▶ _Description of the task_
Each line below that contains "bottom" should be counted. Give only the total.

▶ _Data records_
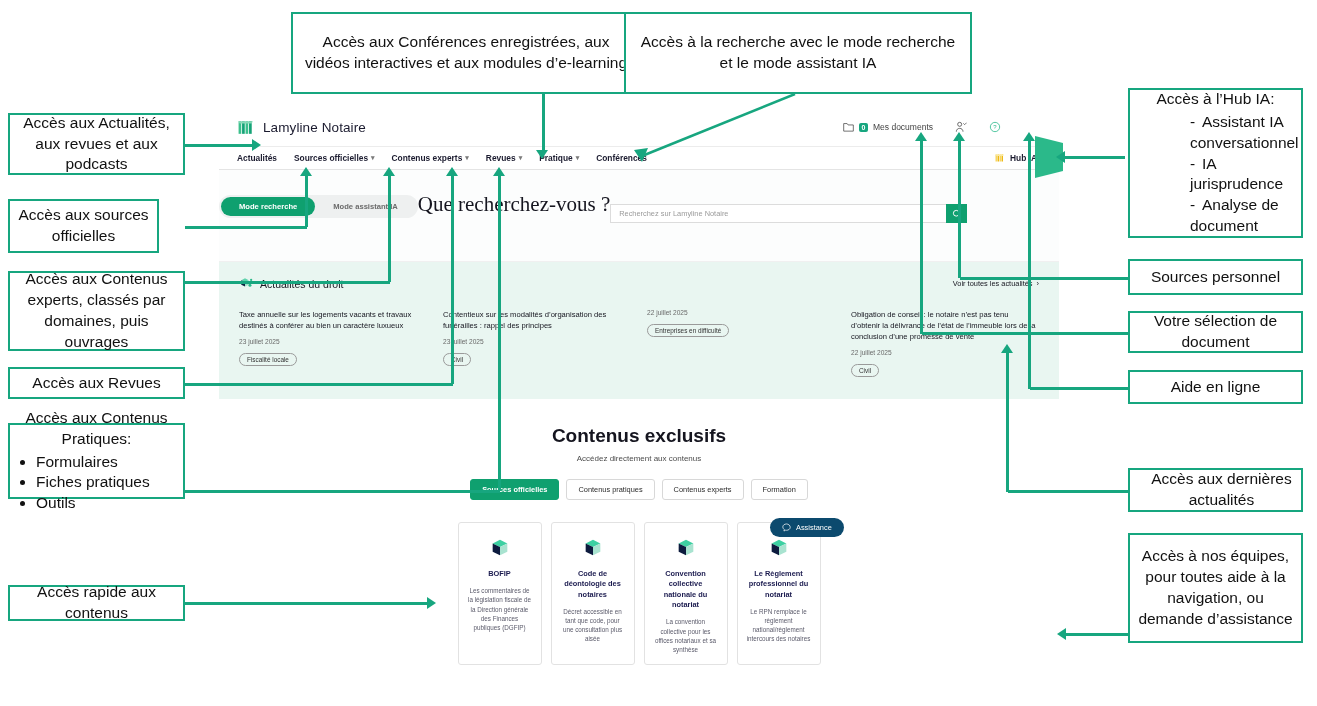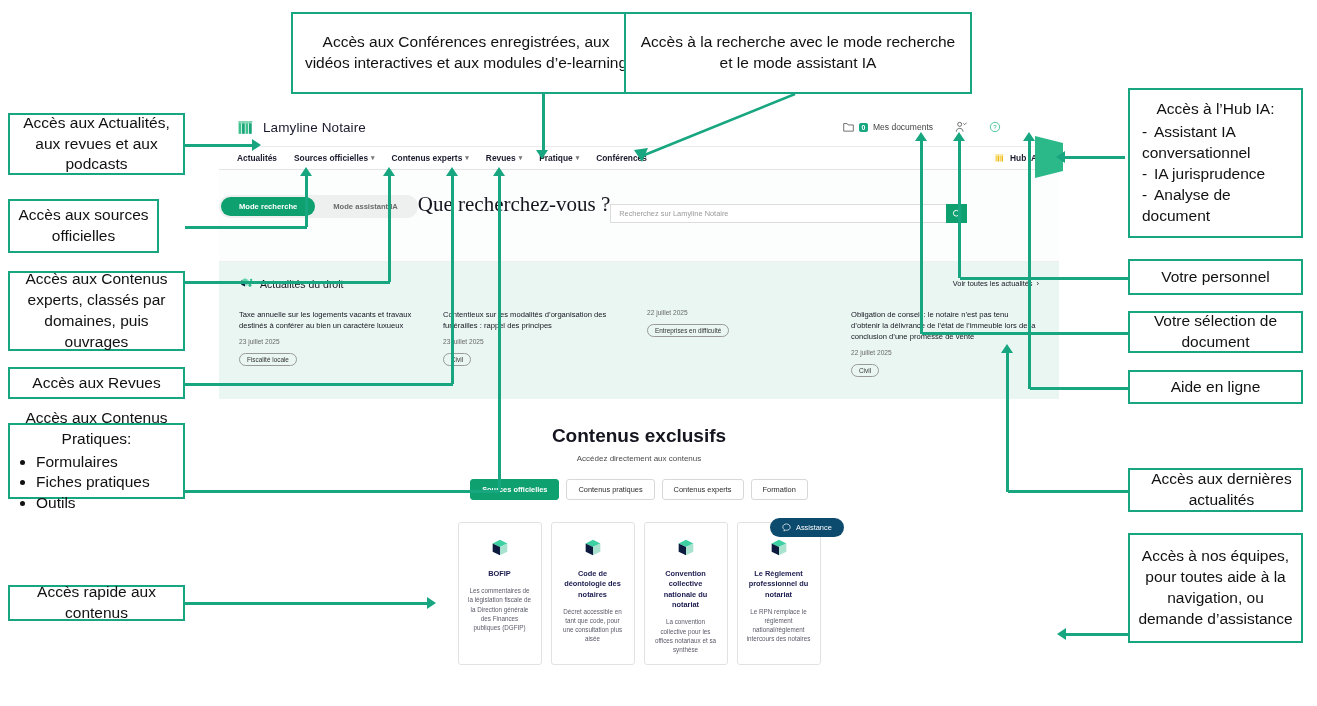--- a/index.html
+++ b/index.html
@@ -260,30 +260,30 @@
   </div>
 </div>
 
 <div class="callout" style="left:8px; top:585px; width:177px; height:36px;">
   <span class="inner">Accès rapide aux contenus</span>
 </div>
 
 <div class="callout bullets" style="left:1128px; top:88px; width:175px; height:150px;">
   <div class="inner">
     <span class="hdr">Accès à l’Hub IA:</span>
-    <ul style="list-style:none; padding-left:4px;">
+    <ul style="list-style:none; padding-left:4px;margin-left:48px;">
       <li><span style="display:inline-block;width:12px;">-</span><span>Assistant IA conversationnel</span></li>
       <li><span style="display:inline-block;width:12px;">-</span><span>IA jurisprudence</span></li>
       <li><span style="display:inline-block;width:12px;">-</span><span>Analyse de document</span></li>
     </ul>
   </div>
 </div>
 
 <div class="callout" style="left:1128px; top:259px; width:175px; height:36px;">
-  <span class="inner">Votre personnel</span>
+  <span class="inner">Sources personnel</span>
 </div>
 
 <div class="callout" style="left:1128px; top:311px; width:175px; height:42px;">
   <span class="inner">Votre sélection de document</span>
 </div>
 
 <div class="callout" style="left:1128px; top:370px; width:175px; height:34px;">
   <span class="inner">Aide en ligne</span>
 </div>
 

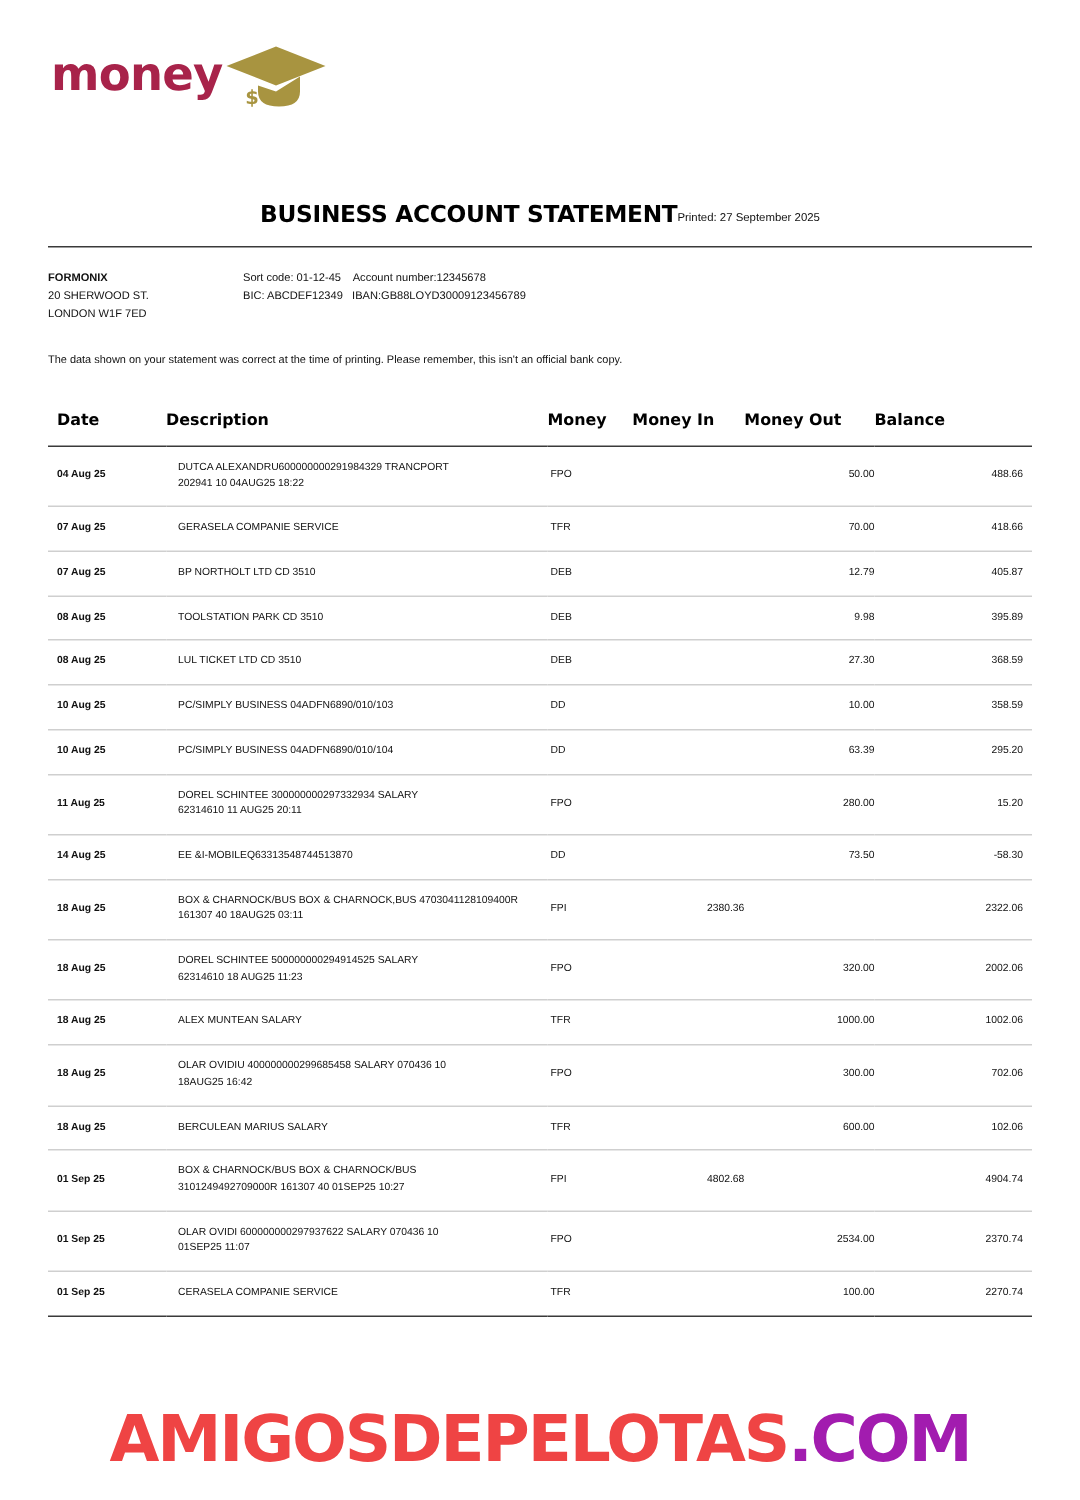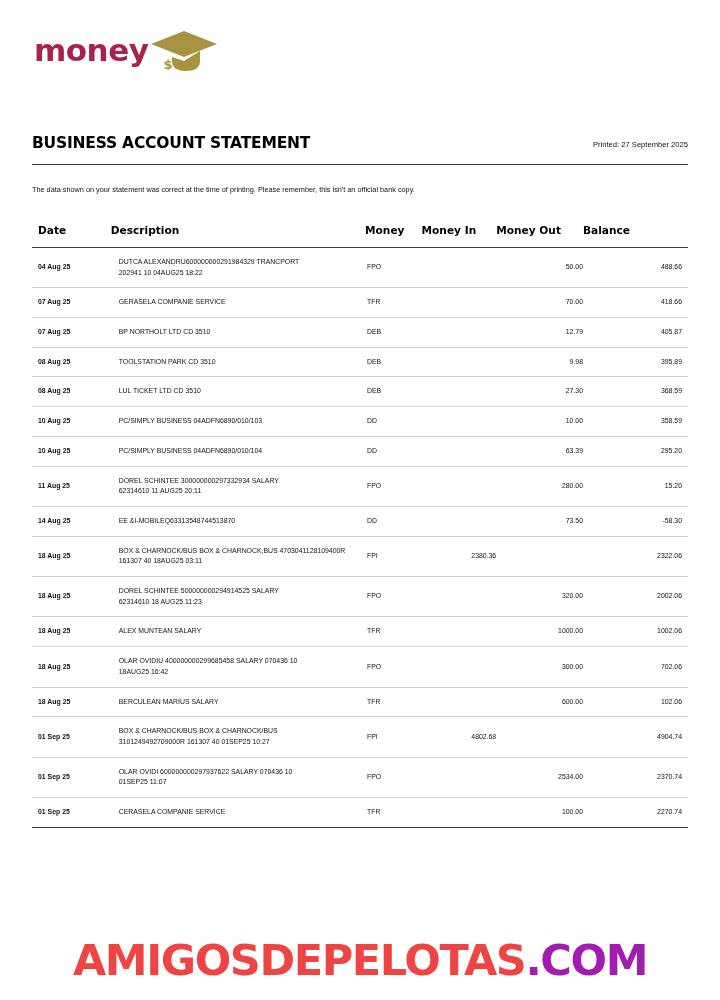--- a/index.html
+++ b/index.html
@@ -43,21 +43,21 @@
     left: 116px;
     top: -6px;
     width: 72px;
     height: 48px;
   }
 
   
   .title-row {
     display: flex;
     align-items: flex-end;
-    justify-content: space-between;
+    justify-content: center;
     padding-top: 30px;
   }
   .doc-title {
     font-family: "DejaVu Sans", sans-serif;
     font-size: 15.5px;
     font-weight: bold;
     letter-spacing: -0.2px;
     color: #000;
   }
   .printed {
@@ -163,20 +163,31 @@
       </svg>
     </div>
   </div>
 
   <div class="title-row">
     <div class="doc-title">BUSINESS ACCOUNT STATEMENT</div>
     <div class="printed">Printed: 27 September 2025</div>
   </div>
   <div class="title-rule"></div>
 
+  <div class="acct-row">
+    <div class="acct-left">
+      <div class="name">FORMONIX</div>
+      <div>20 SHERWOOD ST.</div>
+      <div>LONDON W1F 7ED</div>
+    </div>
+    <div class="acct-right">
+      <div class="ln">Sort code: 01-12-45    Account number:12345678</div>
+      <div class="ln">BIC: ABCDEF12349   IBAN:GB88LOYD30009123456789</div>
+    </div>
+  </div>
 
   <div class="notice notice-1">The data shown on your statement was correct at the time of printing. Please remember, this isn't an official bank copy.</div>
 
   <table class="statement">
     <thead>
       <tr>
         <th class="col-date">Date</th>
         <th class="col-desc">Description</th>
         <th class="col-type">Money</th>
         <th class="col-in ta-right">Money In</th>

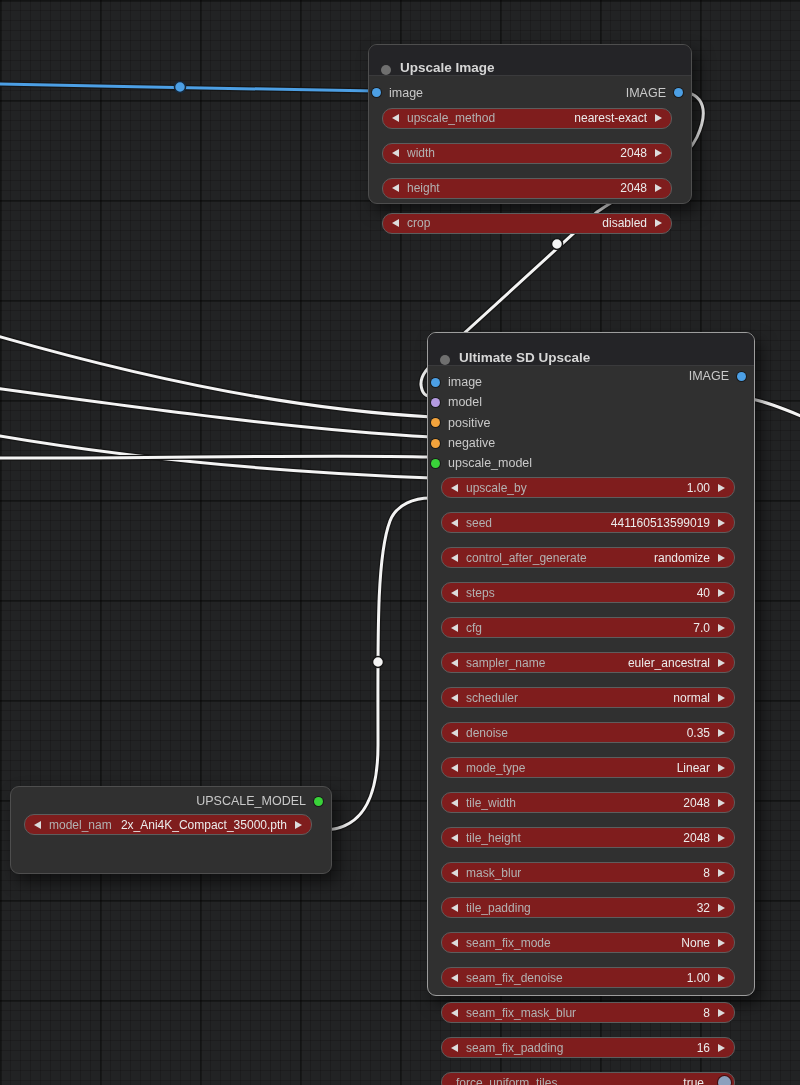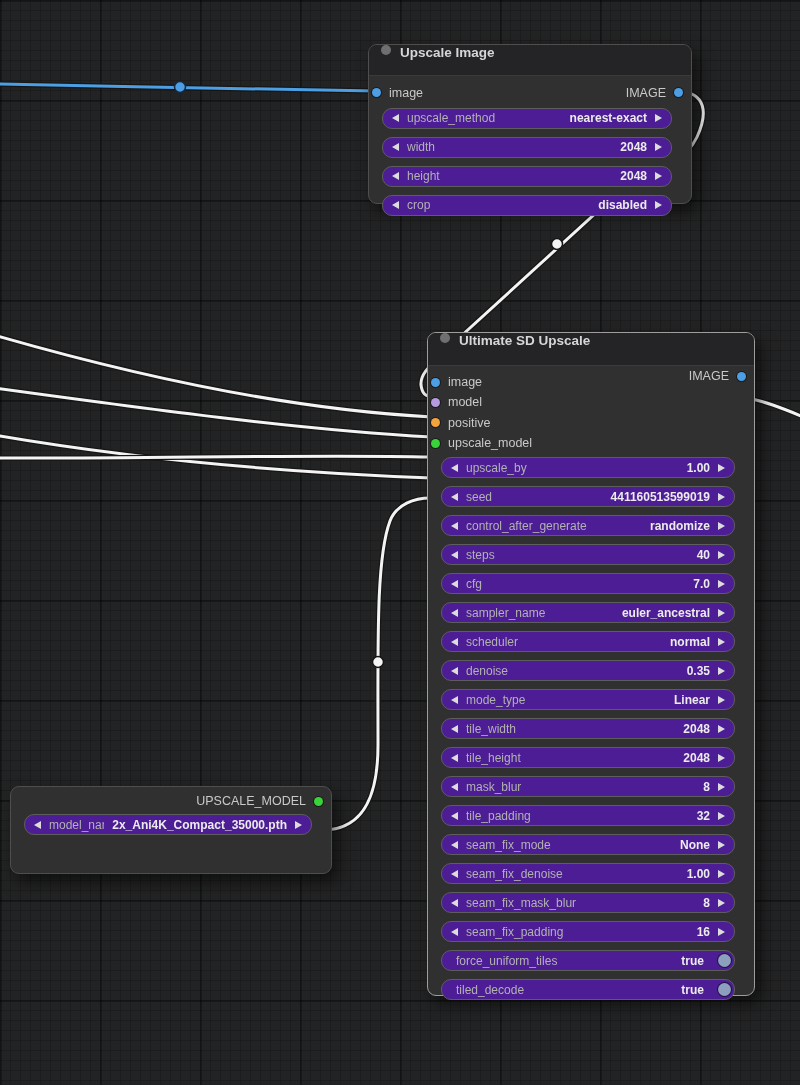--- a/index.html
+++ b/index.html
@@ -14,40 +14,40 @@
       linear-gradient(to bottom, rgba(0,0,0,.32) 2px, transparent 2px);
     background-size:10px 10px,10px 10px,100px 100px,100px 100px;
   }
   #wires{position:absolute;left:0;top:0;z-index:1}
   .lk-under{fill:none;stroke:#161616;stroke-width:5.5;stroke-linecap:round}
   .lk{fill:none;stroke-width:3;stroke-linecap:round}
 
   .node{position:absolute;z-index:2;background:#303030;border:1px solid #4e4e4e;
     border-radius:9px;box-shadow:6px 8px 16px rgba(0,0,0,.55)}
   .node.selected{border-color:#9d9d9d}
-  .titlebar{height:30px;display:flex;align-items:flex-start;gap:9px;padding:0 12px;
+  .titlebar{height:30px;display:flex;align-items:flex-end;gap:9px;padding:0 12px;
     background:#242427;border-bottom:1px solid #3a3a3c;border-radius:8px 8px 0 0}
   .titledot{width:10px;height:10px;border-radius:50%;background:#6f6f6f;flex:none}
   .titletext{color:#d6d6d6;font-weight:bold;font-size:13.5px;white-space:nowrap}
 
   .slots{position:relative;padding:6px 0 0}
   .slot{display:flex;align-items:center;gap:8px;padding-left:3px;height:20.3px}
   .slot.io{justify-content:space-between;padding:0 8px 0 3px}
   .ingrp,.outgrp{display:flex;align-items:center;gap:8px}
   .sdot{width:9px;height:9px;border-radius:50%;flex:none;box-shadow:0 0 0 1px rgba(0,0,0,.45)}
   .slabel{color:#c9c9c9;font-size:12.5px;white-space:nowrap}
   .outabs{position:absolute;top:0;right:0;height:20.3px;display:flex;align-items:center;gap:8px;padding-right:8px}
   .c-blue{background:#4c9fe4}.c-purple{background:#b49ae0}.c-orange{background:#f2a33c}
   .c-red{background:#f25d5d}.c-green{background:#39d239}
 
   .widgets{display:flex;flex-direction:column;padding:4px 19px 0 13px}
-  .w{height:19px;flex:none;margin-bottom:8px;background:#4c1d95;border:1px solid #5d5d5d;
+  .w{height:19px;flex:none;margin-bottom:14px;background:#7f1d1d;border:1px solid #5d5d5d;
     border-radius:10px;display:flex;align-items:center;padding:0 9px;gap:8px}
   .wlabel{color:#b2b2b2;font-size:12px;white-space:nowrap;overflow:hidden}
-  .wvalue{margin-left:auto;color:#ebebeb;font-size:12px;font-weight:bold;white-space:nowrap}
+  .wvalue{margin-left:auto;color:#ebebeb;font-size:12px;font-weight:normal;white-space:nowrap}
   .arr-l{width:0;height:0;border-top:4.5px solid transparent;border-bottom:4.5px solid transparent;
     border-right:7px solid #dcdcdc;flex:none}
   .arr-r{width:0;height:0;border-top:4.5px solid transparent;border-bottom:4.5px solid transparent;
     border-left:7px solid #dcdcdc;flex:none}
   .w.toggle{padding:0 3px 0 14px}
   .tgldot{width:13px;height:13px;border-radius:50%;background:#8ca0bd;flex:none;
     box-shadow:0 0 0 1px rgba(0,0,0,.5);margin-left:6px}
 
   #node-upscale-image{left:368px;top:44px;width:322px;height:158px}
   #node-ultimate{left:427px;top:332px;width:326px;height:662px}
@@ -151,20 +151,24 @@
     </div>
     <div class="slot">
       <span class="sdot c-purple"></span>
       <span class="slabel">model</span>
     </div>
     <div class="slot">
       <span class="sdot c-orange"></span>
       <span class="slabel">positive</span>
     </div>
     <div class="slot">
+      <span class="sdot c-orange"></span>
+      <span class="slabel">negative</span>
+    </div>
+    <div class="slot">
       <span class="sdot c-green"></span>
       <span class="slabel">upscale_model</span>
     </div>
   </div>
   <div class="widgets">
     <div class="w">
       <span class="arr-l"></span>
       <span class="wlabel">upscale_by</span>
       <span class="wvalue">1.00</span>
       <span class="arr-r"></span>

▶ _Answer box_
6